• TASK REQUIREMENTS:
Only the lines below, from the one with "[102,1555,224,1599] 2026 (6)" through the one with "[132,1621,252,1659] Juillet (4)", are to be written out, exactly.

• SOURCE DATA:
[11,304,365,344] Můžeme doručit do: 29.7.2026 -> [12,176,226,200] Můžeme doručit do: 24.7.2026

...

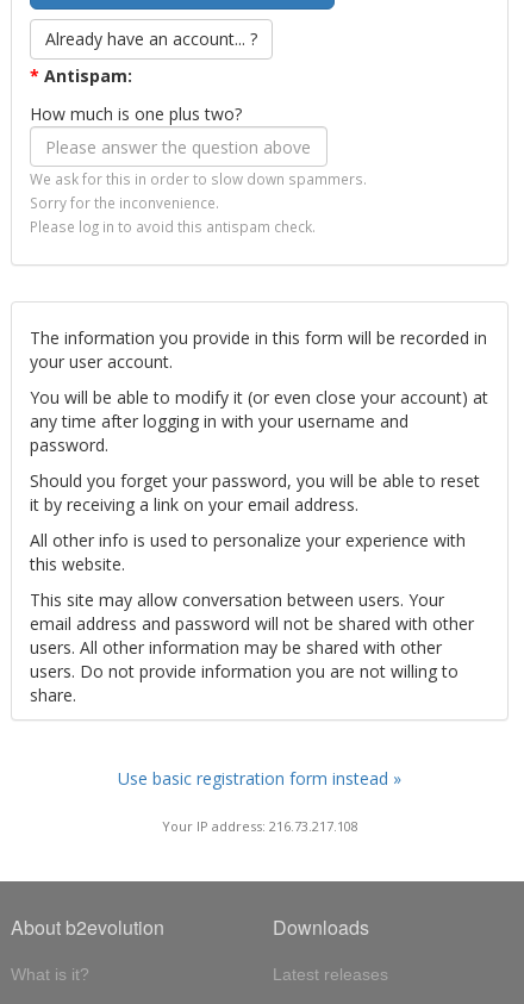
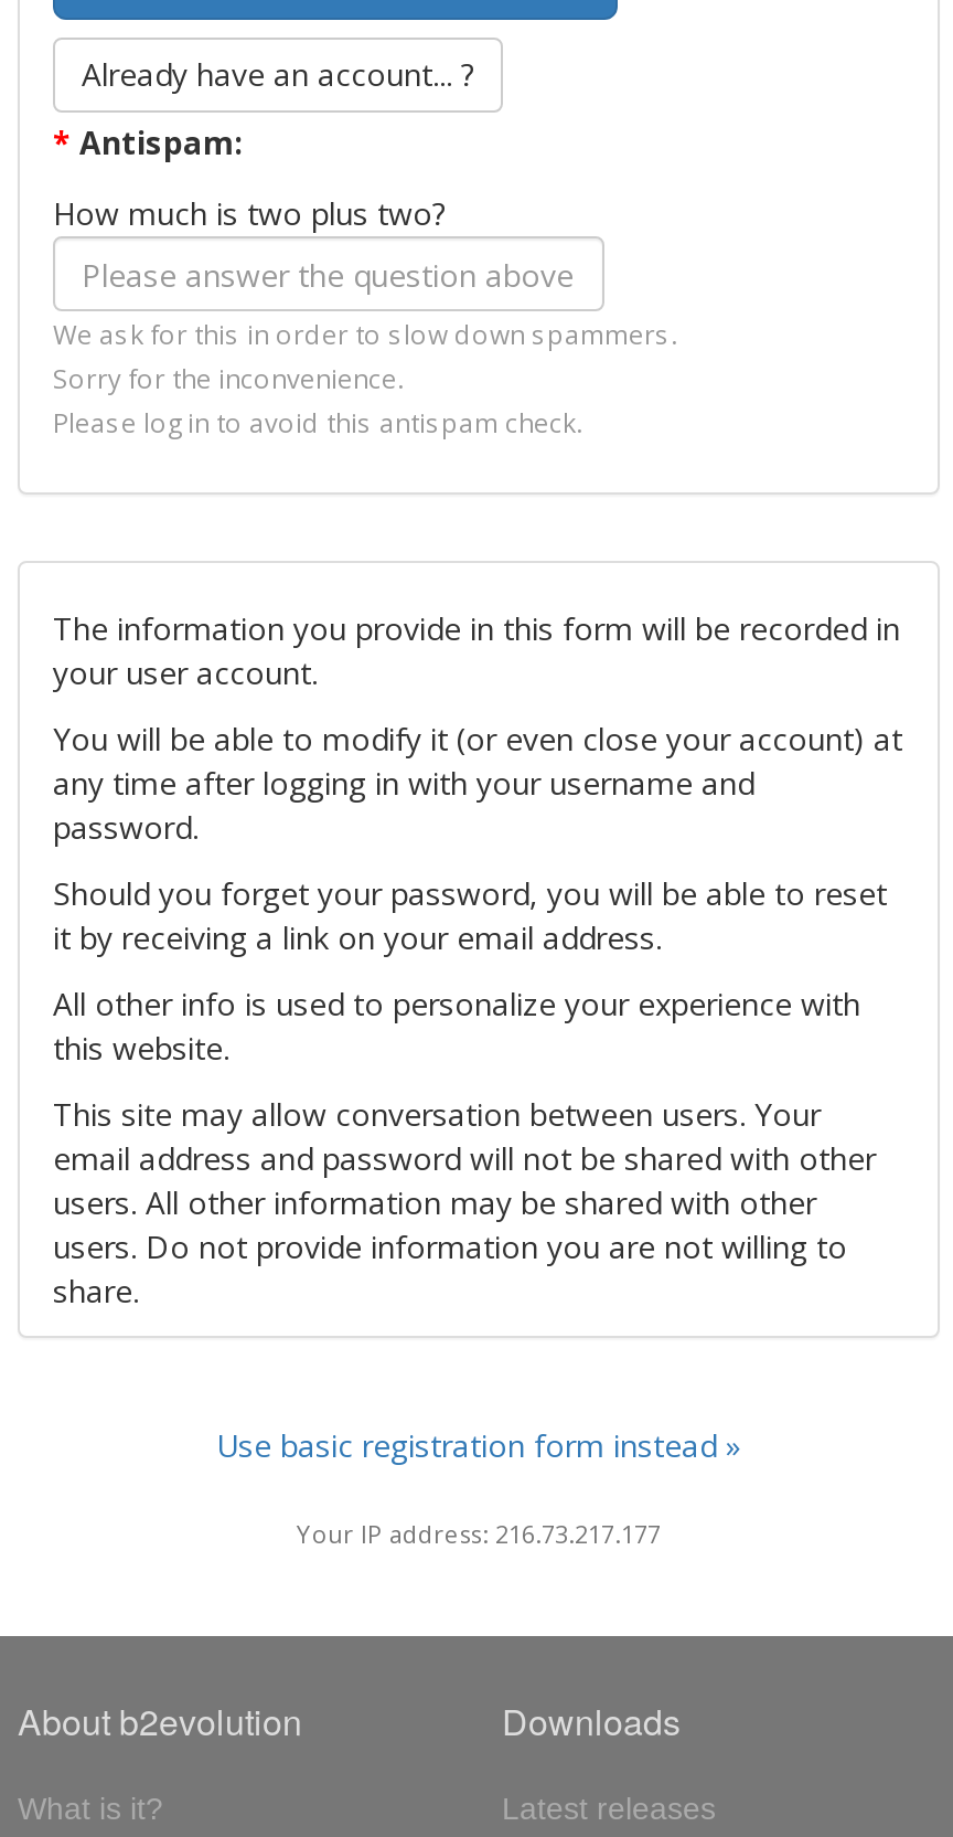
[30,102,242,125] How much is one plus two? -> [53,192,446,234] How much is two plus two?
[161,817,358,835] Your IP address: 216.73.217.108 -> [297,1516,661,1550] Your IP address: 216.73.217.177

* * *

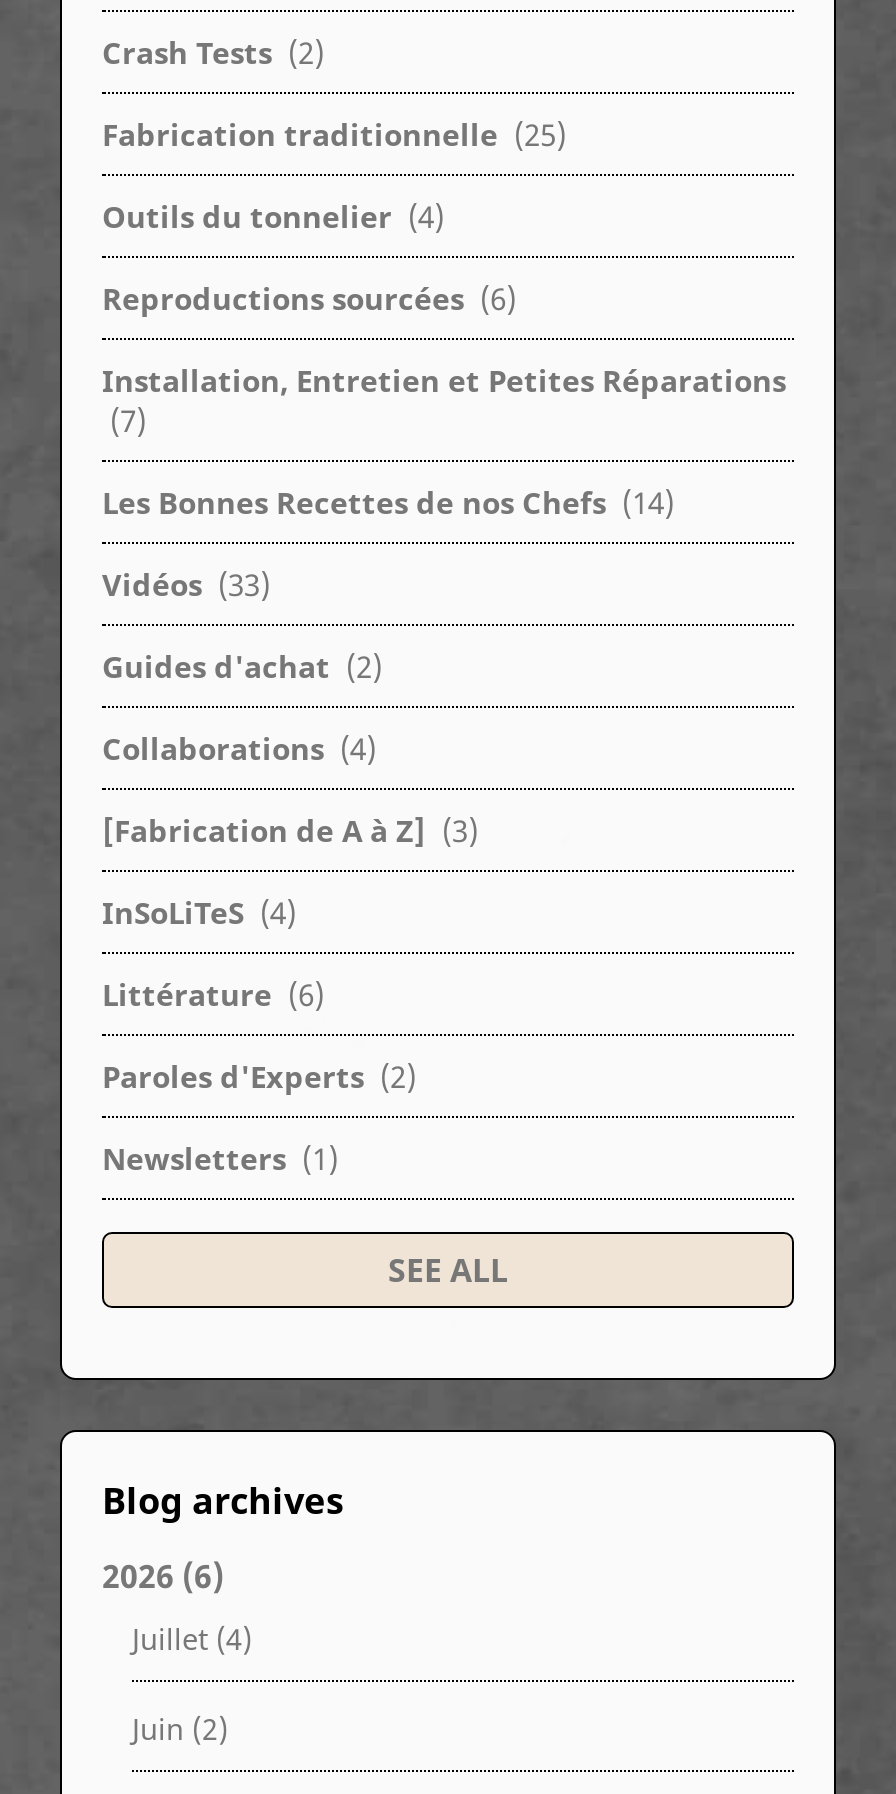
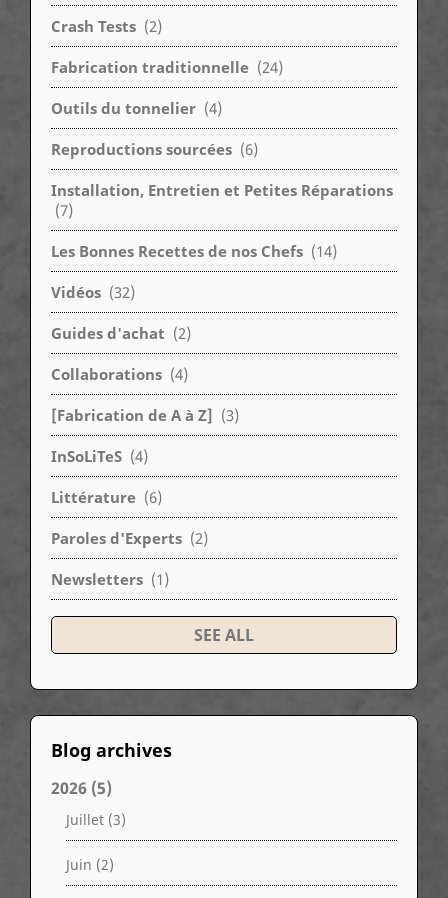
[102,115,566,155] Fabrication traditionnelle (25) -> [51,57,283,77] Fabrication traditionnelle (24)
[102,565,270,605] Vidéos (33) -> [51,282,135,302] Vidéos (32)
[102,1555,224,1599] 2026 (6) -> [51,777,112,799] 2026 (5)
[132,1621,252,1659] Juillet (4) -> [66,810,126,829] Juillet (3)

• WRITTEN SOLUTION:
[102,1555,224,1599] 2026 (6) -> [51,777,112,799] 2026 (5)
[132,1621,252,1659] Juillet (4) -> [66,810,126,829] Juillet (3)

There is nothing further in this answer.